Wave of Corn Imports Will Ease Barley Shortage
By Chuck Penner, LeftField Commodity Research
While the final 2021 barley production estimates still aren’t available, it looks like this year’s crop could be as much as four million (M) tonnes smaller than last year. That’s causing a whole lot of reshuffling of demand. If the barley crop ends up at only 6.7M tonnes (versus 10.7 M last year) and supplies are less than 7.5 M tonnes, something has to give.
The biggest change will be a sharp drop in exports. In 2020/21, barley exports were over 3.8 M tonnes, the highest total since the early 90s. Export sales of the 2021 crop were made back in spring and will need to be filled (or shifted), possibly in the order of a M tonnes. Even with that 2.5-3.0 M tonne reduction in exports, domestic feed consumption also needs to be cut. This demand rationing has been happening through price signals.
The price chart shows average prairie-wide bids at country elevators for various feed grains, which are typically lower than prices paid by feed mills and feedlots.

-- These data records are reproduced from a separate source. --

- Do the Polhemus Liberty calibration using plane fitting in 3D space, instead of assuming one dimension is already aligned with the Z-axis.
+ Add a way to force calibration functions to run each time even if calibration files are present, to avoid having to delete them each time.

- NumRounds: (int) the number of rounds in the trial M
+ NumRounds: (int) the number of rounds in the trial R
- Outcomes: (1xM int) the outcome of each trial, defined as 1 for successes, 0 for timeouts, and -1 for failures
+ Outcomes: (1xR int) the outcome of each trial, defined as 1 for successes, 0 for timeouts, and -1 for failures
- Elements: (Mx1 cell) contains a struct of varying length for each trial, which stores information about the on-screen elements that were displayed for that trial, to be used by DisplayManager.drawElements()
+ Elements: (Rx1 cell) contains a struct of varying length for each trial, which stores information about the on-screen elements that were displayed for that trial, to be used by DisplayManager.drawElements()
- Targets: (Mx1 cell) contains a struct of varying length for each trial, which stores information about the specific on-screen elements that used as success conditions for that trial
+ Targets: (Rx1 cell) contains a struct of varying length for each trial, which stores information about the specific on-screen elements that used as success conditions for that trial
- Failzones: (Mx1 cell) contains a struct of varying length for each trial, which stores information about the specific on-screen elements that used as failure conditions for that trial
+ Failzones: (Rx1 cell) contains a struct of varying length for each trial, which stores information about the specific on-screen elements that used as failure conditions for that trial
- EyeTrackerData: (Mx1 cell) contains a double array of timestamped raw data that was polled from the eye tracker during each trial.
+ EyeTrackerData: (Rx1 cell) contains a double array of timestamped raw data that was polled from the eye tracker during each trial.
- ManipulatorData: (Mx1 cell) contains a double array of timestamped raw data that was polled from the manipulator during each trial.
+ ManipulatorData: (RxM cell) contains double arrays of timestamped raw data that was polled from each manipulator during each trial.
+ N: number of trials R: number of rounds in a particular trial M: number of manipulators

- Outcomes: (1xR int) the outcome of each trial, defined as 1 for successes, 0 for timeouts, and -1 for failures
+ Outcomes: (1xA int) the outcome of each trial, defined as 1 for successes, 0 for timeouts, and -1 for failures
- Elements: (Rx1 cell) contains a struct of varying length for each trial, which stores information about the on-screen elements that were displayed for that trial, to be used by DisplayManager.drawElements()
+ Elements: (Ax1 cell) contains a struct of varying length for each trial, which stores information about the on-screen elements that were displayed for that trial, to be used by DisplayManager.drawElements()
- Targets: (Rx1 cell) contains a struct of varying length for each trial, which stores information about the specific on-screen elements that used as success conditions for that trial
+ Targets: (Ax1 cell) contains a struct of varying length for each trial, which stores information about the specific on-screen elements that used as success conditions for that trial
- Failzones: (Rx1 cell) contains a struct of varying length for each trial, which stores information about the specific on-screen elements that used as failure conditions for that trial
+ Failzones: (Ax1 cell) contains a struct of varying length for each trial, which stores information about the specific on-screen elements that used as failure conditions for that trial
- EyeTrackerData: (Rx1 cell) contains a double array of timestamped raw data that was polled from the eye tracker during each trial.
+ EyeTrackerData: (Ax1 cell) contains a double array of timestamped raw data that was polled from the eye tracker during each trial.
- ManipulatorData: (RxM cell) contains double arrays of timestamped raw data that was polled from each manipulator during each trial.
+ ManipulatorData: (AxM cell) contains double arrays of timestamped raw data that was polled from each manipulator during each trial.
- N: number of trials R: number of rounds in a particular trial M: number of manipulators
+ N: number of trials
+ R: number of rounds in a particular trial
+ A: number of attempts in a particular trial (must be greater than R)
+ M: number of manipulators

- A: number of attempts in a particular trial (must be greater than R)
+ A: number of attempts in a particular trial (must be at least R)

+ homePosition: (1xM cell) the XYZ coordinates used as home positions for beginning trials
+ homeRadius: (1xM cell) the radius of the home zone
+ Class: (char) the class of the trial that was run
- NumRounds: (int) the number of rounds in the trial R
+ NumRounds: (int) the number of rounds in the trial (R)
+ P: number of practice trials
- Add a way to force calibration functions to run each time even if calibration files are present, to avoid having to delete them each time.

Even so, they reflect price behaviour fairly well. We see that barley prices since late summer have remained well above other feed grains and that’s already helping ration some demand, but more shifts are likely.
The spread between elevator bids for barley and domestic corn has already been widening, pushing more demand toward corn. So far, there hasn’t been much US corn flowing into western Canada but as the US harvest moves into its later stages, large volumes will start moving north. In the benchmark location of southern Alberta, the price of US corn for November delivery is $40-50 per tonne below spot barley bids. That differential may not be as large elsewhere on the prairies, but will still shift demand away from barley and toward corn.
In 2020/21, 925,000 tonnes of corn were brought into western Canada. Even larger volumes of US corn imports aren’t an entirely new concept. Back in 2018/19, a little over 2.1 M tonnes of corn were imported. We’re expecting corn imports into western Canada at 2.4 M tonnes in 2021/22 and some analysts think the amount could climb to 3.0 M tonnes or higher. The 2.4 M tonnes would be a new record but wouldn’t be completely unprecedented
Keep in mind, the US corn crop is expected to top 380 M tonnes this year and the USDA is forecasting US exports at 63.5 M tonnes. The extra 1-2 M tonnes of Canadian requirements won’t exactly strain the US supplies.
In most years, Canadian barley prices have been somewhat related to the US corn market but have been fairly disconnected the last year or two. As imported corn becomes a larger part of Canadian feed grain supplies in 2021/22, that connection will become much closer again. Direction in the US corn market will have a much stronger influence on prices for feed barley and feed wheat in western Canada.
The US corn harvest is more than half finished and there shouldn’t be too many production surprises at this late stage. Corn futures have been running in a sideways to slightly lower pattern since early July, and the market is looking fairly sleepy. The two largest factors to watch in the coming weeks and months are the level of Chinese demand and possible changes to US policy on ethanol requirements.